Work item:
Could you retype the records word for word but without any pictures?
┌─ Task inputs
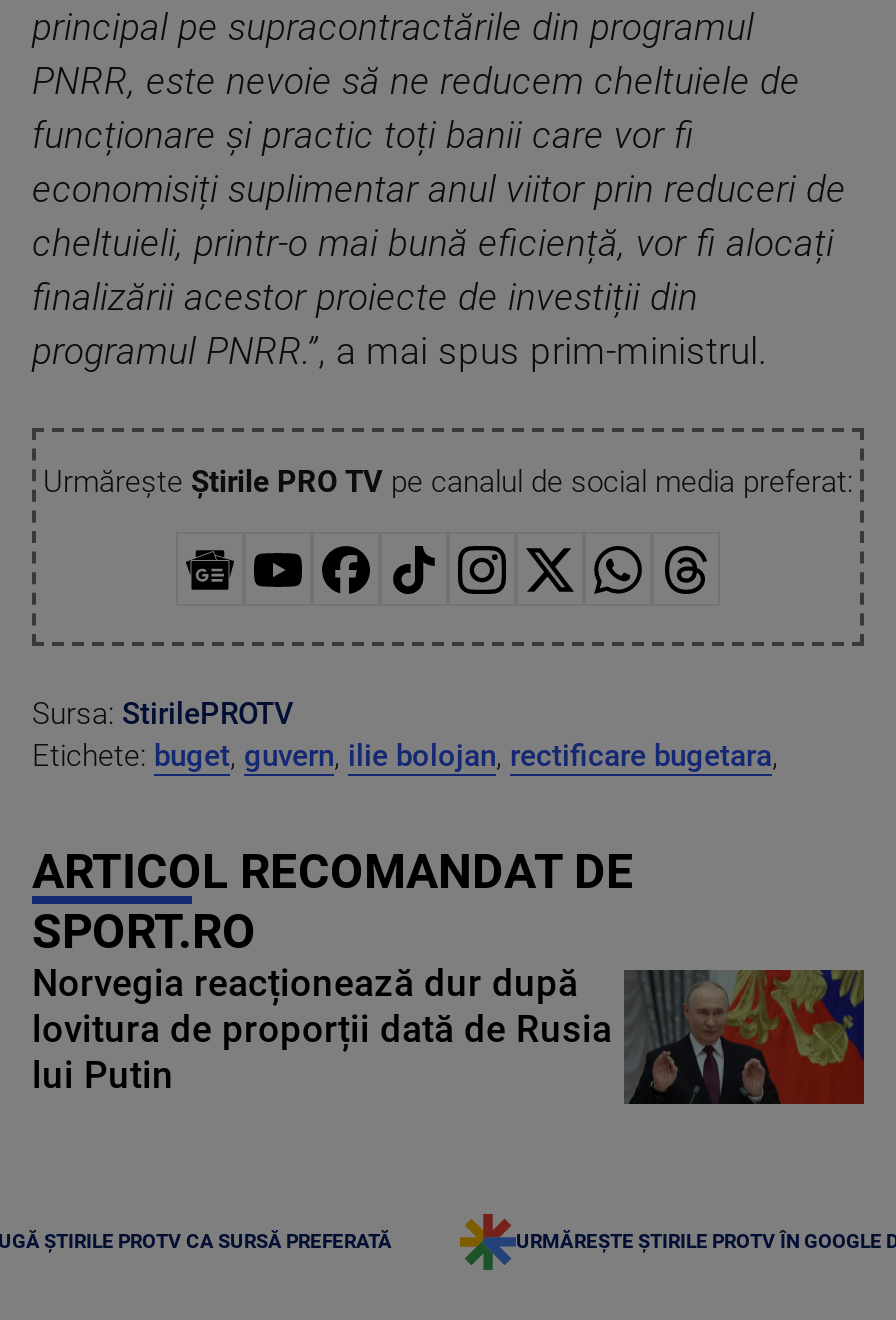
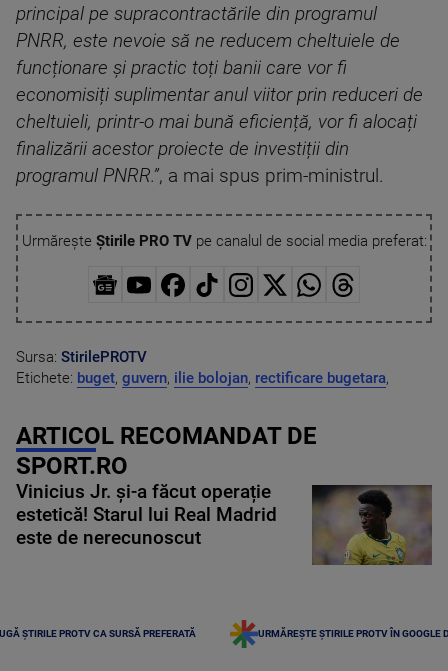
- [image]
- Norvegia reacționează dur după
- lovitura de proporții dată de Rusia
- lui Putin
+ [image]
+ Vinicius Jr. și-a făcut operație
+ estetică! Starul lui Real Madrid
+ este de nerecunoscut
└─
The completed task:
- [image]
- Norvegia reacționează dur după
- lovitura de proporții dată de Rusia
- lui Putin
+ [image]
+ Vinicius Jr. și-a făcut operație
+ estetică! Starul lui Real Madrid
+ este de nerecunoscut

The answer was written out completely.